Tuesday, August 25, 2009

PROFITS MAY RISE, BUT WHAT ABOUT PEOPLE?

       Economic recovery figures mean nothing if mass unemployment is not addressed
       So much has been said about V, W or L shapes regarding how the world is doing economically. But Nobel laureate Joseph Stiglitz hit the nail on the head when he insisted that those possible recovery trends will amount to nothing if the most important element of the economy is overlooked. Labour, he said, still faces the unemployment menace and it will be a travesty to laud industries boasting fresh profits that resulted from massive layoffs.
       Stiglitz may be regarded by some as a doomsayer, but this particular analysis of his confirms him as a humanist. Unemployment, he warns, has reached staggering levels in the United States and is expected to rise even further. His stand during his Bangkok visit last week was clear: If people have to suffer, how can we say things are on the up, no matter how good figures on Wall Street read?
       The US government has been too dominated by the influences of the financial market, which brought on the current global crisis, but which is trying to apply its own measurements on how bad or good things are. This attitude has in fact spread beyond America. "Economic survival" often refers to those who aren't really affected by a bad economy. "Survival" is a term monopolised by those who will manage to survive anyhow.
       That's the old model, which is struggling to maintain its part in the status quo. It's all about the survival of the big fish. If you are a junior worker, you may have to be sacrificed so that richer people can "survive". If layoffs improve the financial figures of your company, the management will be lauded for effective cost cutting. And that's if the analysts are kind, because otherwise it will be called the riddance of excess rather than cost cutting.
       America will be feeling the pinch of a new economic order that is taking shape to challenge the Wall Street formula. Up to 15 per cent of Americans could lose their jobs, and that will defy whatever recovery statistics the other side may try to produce. Peaceful co-existence between flawed capitalism and the American public will be severely tested, after mutual benefits have evaporated.
       Labour is heavily linked to consumption. Workers are what make the real world. We can't expect the "real economy" to be improving when people, discouraged by job insecurity, cut back on their spending to prepare themselves for the worst. They are what make real demand, and if capitalism still ignores this truth and keeps its focus on self-serving data, the "rebound" will be fake and short-lived.
       Capitalism has arguably rewarded many wrong people, like those who were cunning enough to turn mega debts into triple-A assets in the middle of the US bubble. Those wrong people somehow came to be the driving force of our world, the world we believed was ours. Housing projects flooded the market because they wanted them. Bad debts were good debts because they said so. We were told to put our life savings in the hands of strangers half a world away because they believed it was the way things should be. We trusted everything they said when it came to what was important and what was not.

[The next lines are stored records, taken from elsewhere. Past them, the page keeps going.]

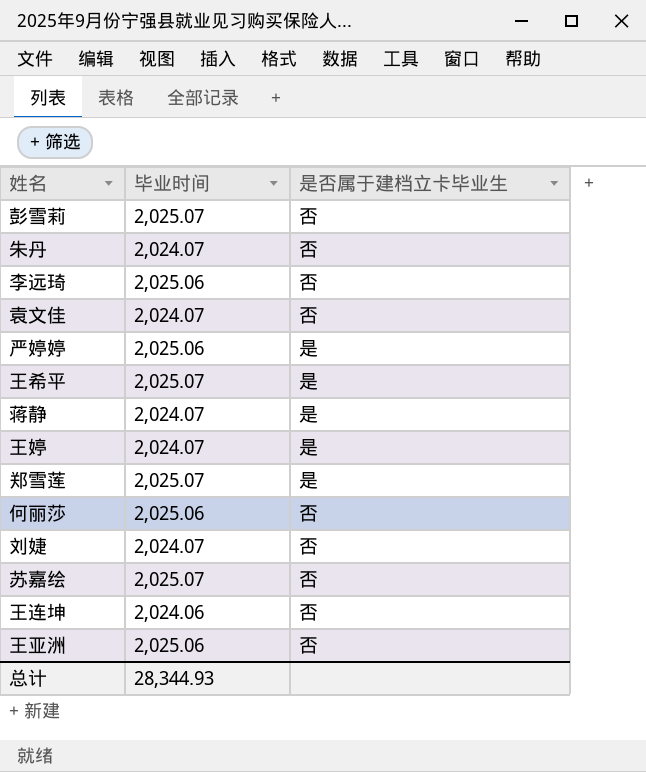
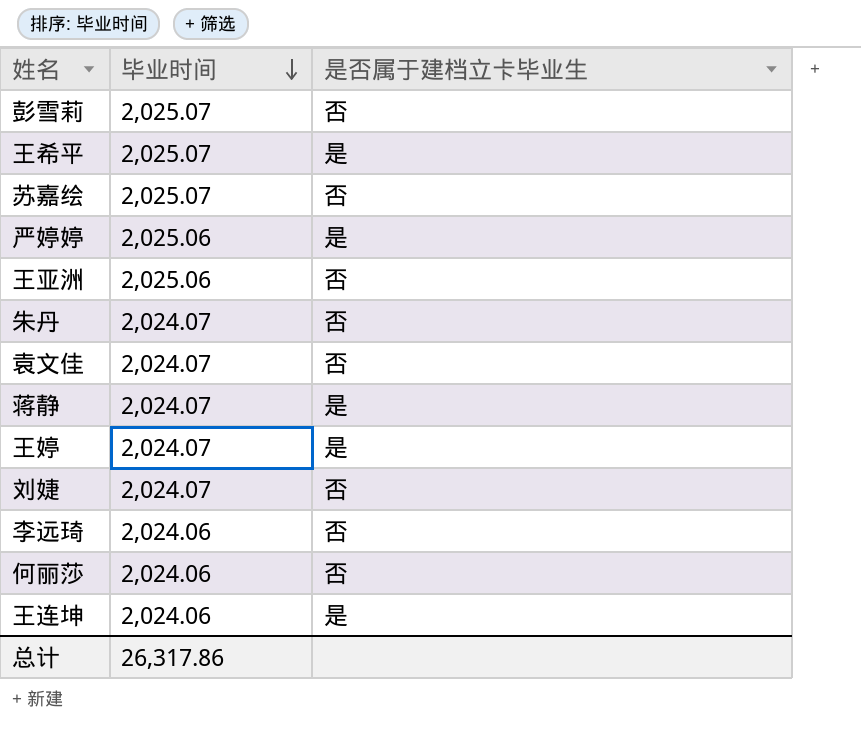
row order: none -> 毕业时间 descending
row 郑雪莲: 2,025.07 | 是 -> none
李远琦 | 毕业时间: 2,025.06 -> 2,024.06
何丽莎 | 毕业时间: 2,025.06 -> 2,024.06
王连坤 | 是否属于建档立卡毕业生: 否 -> 是
总计 | 毕业时间: 28,344.93 -> 26,317.86

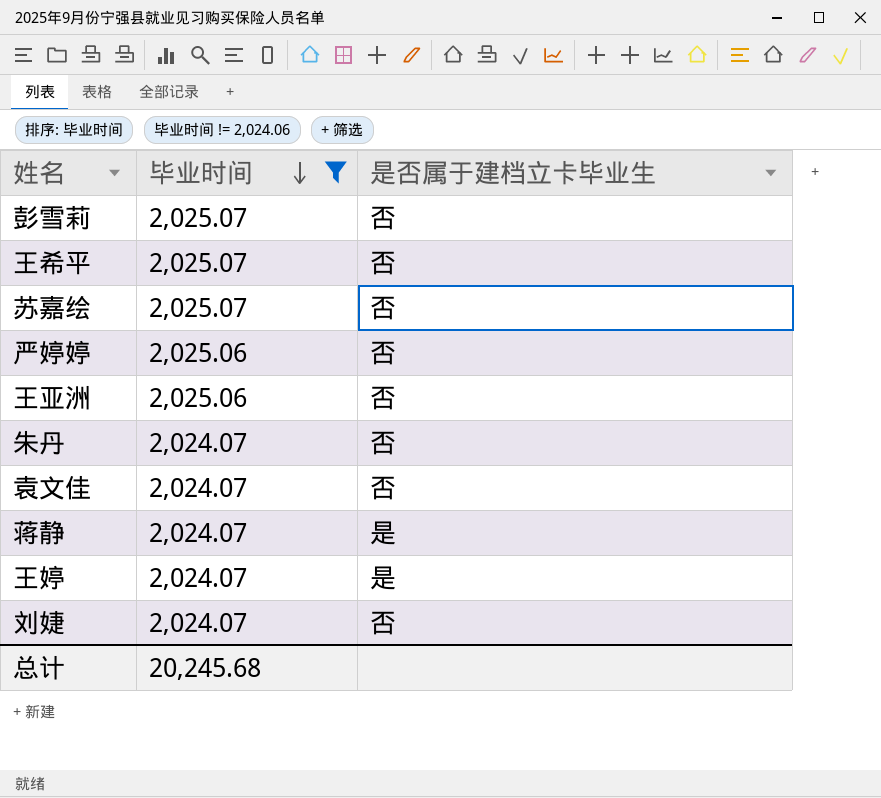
filter: none -> 毕业时间 != 2,024.06
王希平 | 是否属于建档立卡毕业生: 是 -> 否
严婷婷 | 是否属于建档立卡毕业生: 是 -> 否
总计 | 毕业时间: 26,317.86 -> 20,245.68

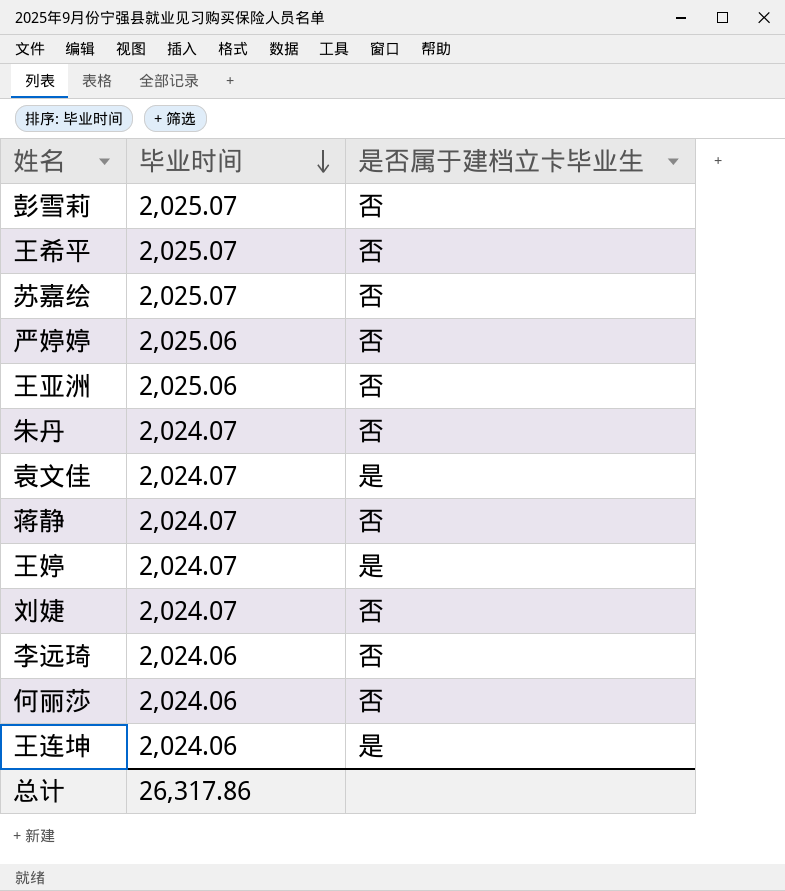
filter: 毕业时间 != 2,024.06 -> none
袁文佳 | 是否属于建档立卡毕业生: 否 -> 是
蒋静 | 是否属于建档立卡毕业生: 是 -> 否
总计 | 毕业时间: 20,245.68 -> 26,317.86

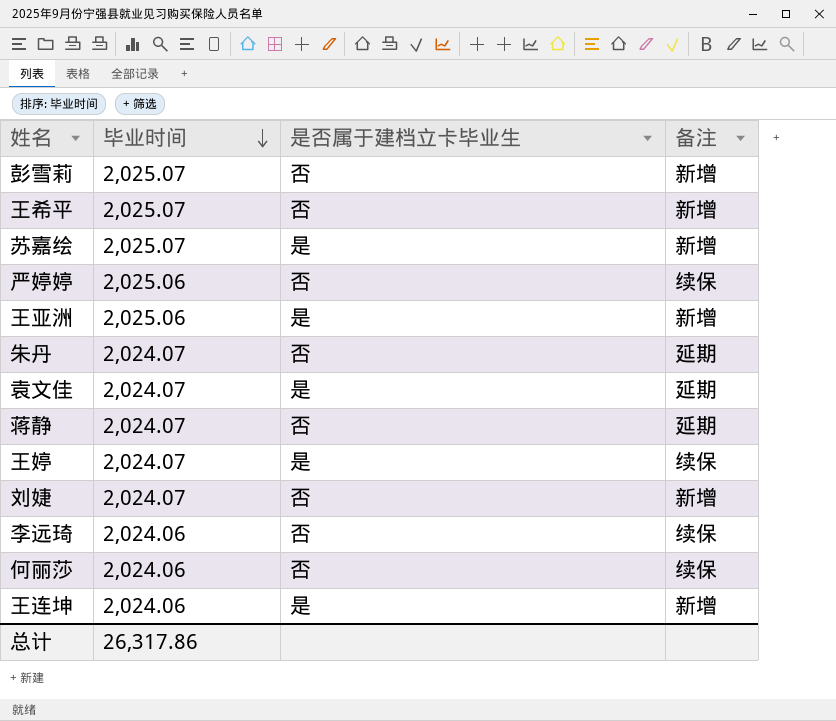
column 备注 | position: none -> 4
苏嘉绘 | 是否属于建档立卡毕业生: 否 -> 是
王亚洲 | 是否属于建档立卡毕业生: 否 -> 是

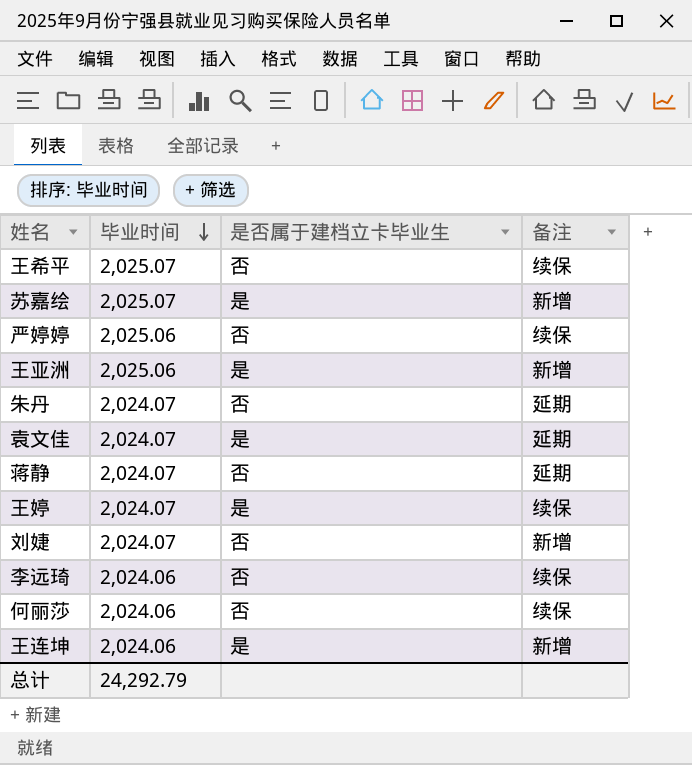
row 彭雪莉: 2,025.07 | 否 | 新增 -> none
王希平 | 备注: 新增 -> 续保
总计 | 毕业时间: 26,317.86 -> 24,292.79

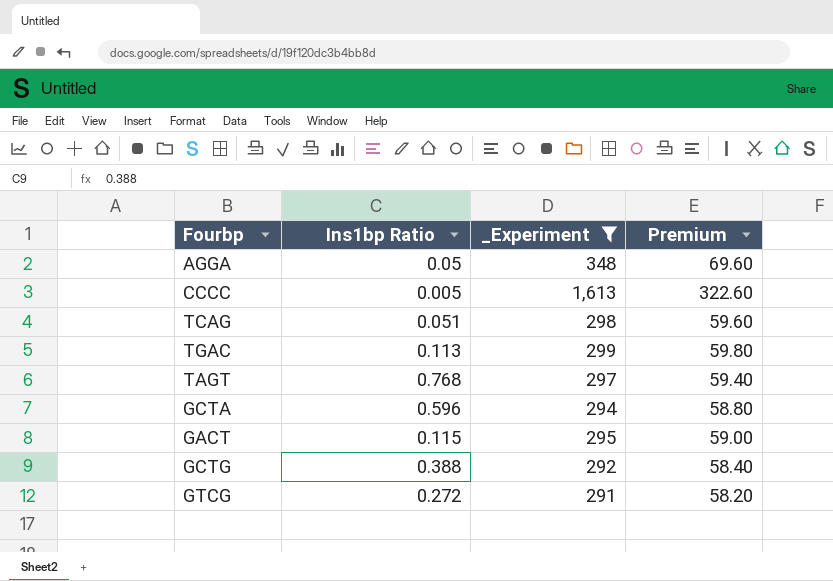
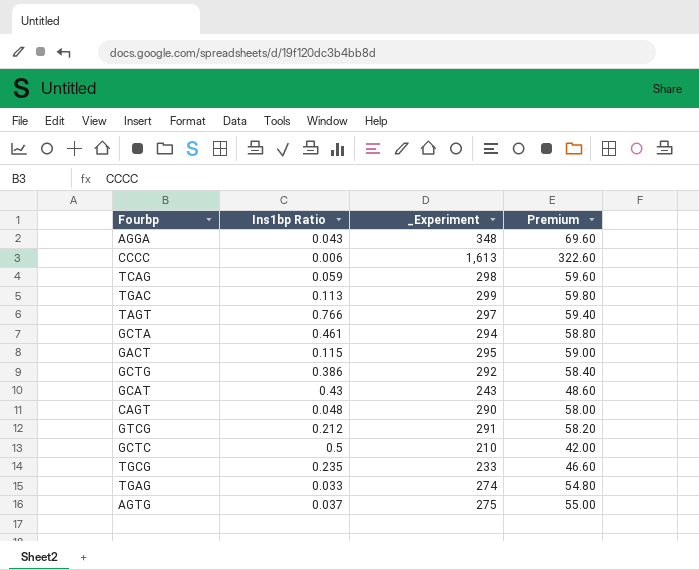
filter: _Experiment >= 291 -> none
AGGA | Ins1bp Ratio: 0.05 -> 0.043
CCCC | Ins1bp Ratio: 0.005 -> 0.006
TCAG | Ins1bp Ratio: 0.051 -> 0.059
TAGT | Ins1bp Ratio: 0.768 -> 0.766
GCTA | Ins1bp Ratio: 0.596 -> 0.461
GCTG | Ins1bp Ratio: 0.388 -> 0.386
GTCG | Ins1bp Ratio: 0.272 -> 0.212

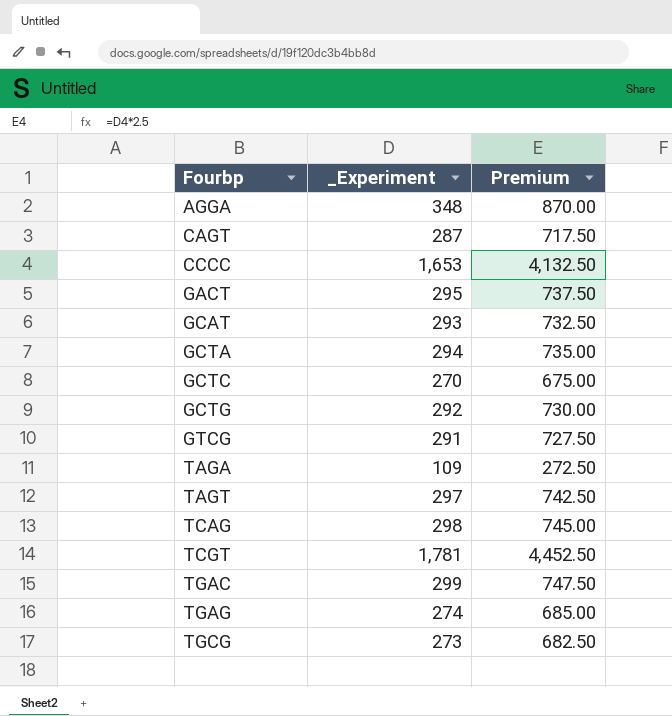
row order: none -> Fourbp ascending
column Ins1bp Ratio | position: 2 -> none
column Premium | formula: [_Experiment] * 0.2 -> [_Experiment] * 2.5
row AGTG: 0.037 | 275 | 55.00 -> none
CAGT | _Experiment: 290 -> 287
CCCC | _Experiment: 1,613 -> 1,653
GCAT | _Experiment: 243 -> 293
GCTC | _Experiment: 210 -> 270
row TAGA: none -> 109 | 272.50
row TCGT: none -> 1,781 | 4,452.50
TGCG | _Experiment: 233 -> 273

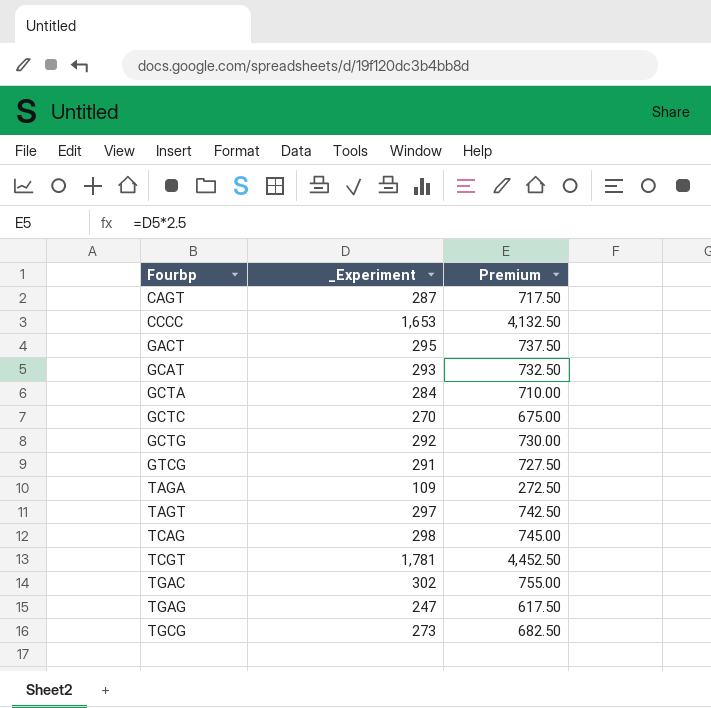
row AGGA: 348 | 870.00 -> none
GCTA | _Experiment: 294 -> 284
GCTA | Premium: 735.00 -> 710.00
TGAC | _Experiment: 299 -> 302
TGAC | Premium: 747.50 -> 755.00
TGAG | _Experiment: 274 -> 247
TGAG | Premium: 685.00 -> 617.50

       The illusional "leverage" has failed and the real leverage, the work force that drives the real world, has been overlooked. And according to Stiglitz, the Obama administration is now in danger of falling into the same old trap. The overriding mentality remains that if you can get the financial market fixed, everything will be fine and you will get away with murder.
       The bottom line is, no system can be solid if it is weak at the bottom, and flaws in capitalism have created a huge gap between the elite and those whose only fault is that they invested with their labour in all products. Capitalism gave so much importance to the "brains", with their ability to innovate, that the brains finally became aloof and detached themselves from reality.
       We have reached the stage where the arms and legs are saying "Enough", that we live or die together. Unemployment, the suffering of those at the bottom, will decide the success or failure of efforts to solve the current crisis. Delusion - that things are improving, whereas job security is actually non-existent - will only prolong the illness. It will be like the one last good dream of a patient in a coma before it's all over.
       Whether it will be a V, or W, or L, or wobbly L should have to do with how everything non-Wall Street is doing. In other words, if the patient can lift his arms and kick the air with his legs, it will be a surer sign of recovery than signals sent from the brain that everything is okay.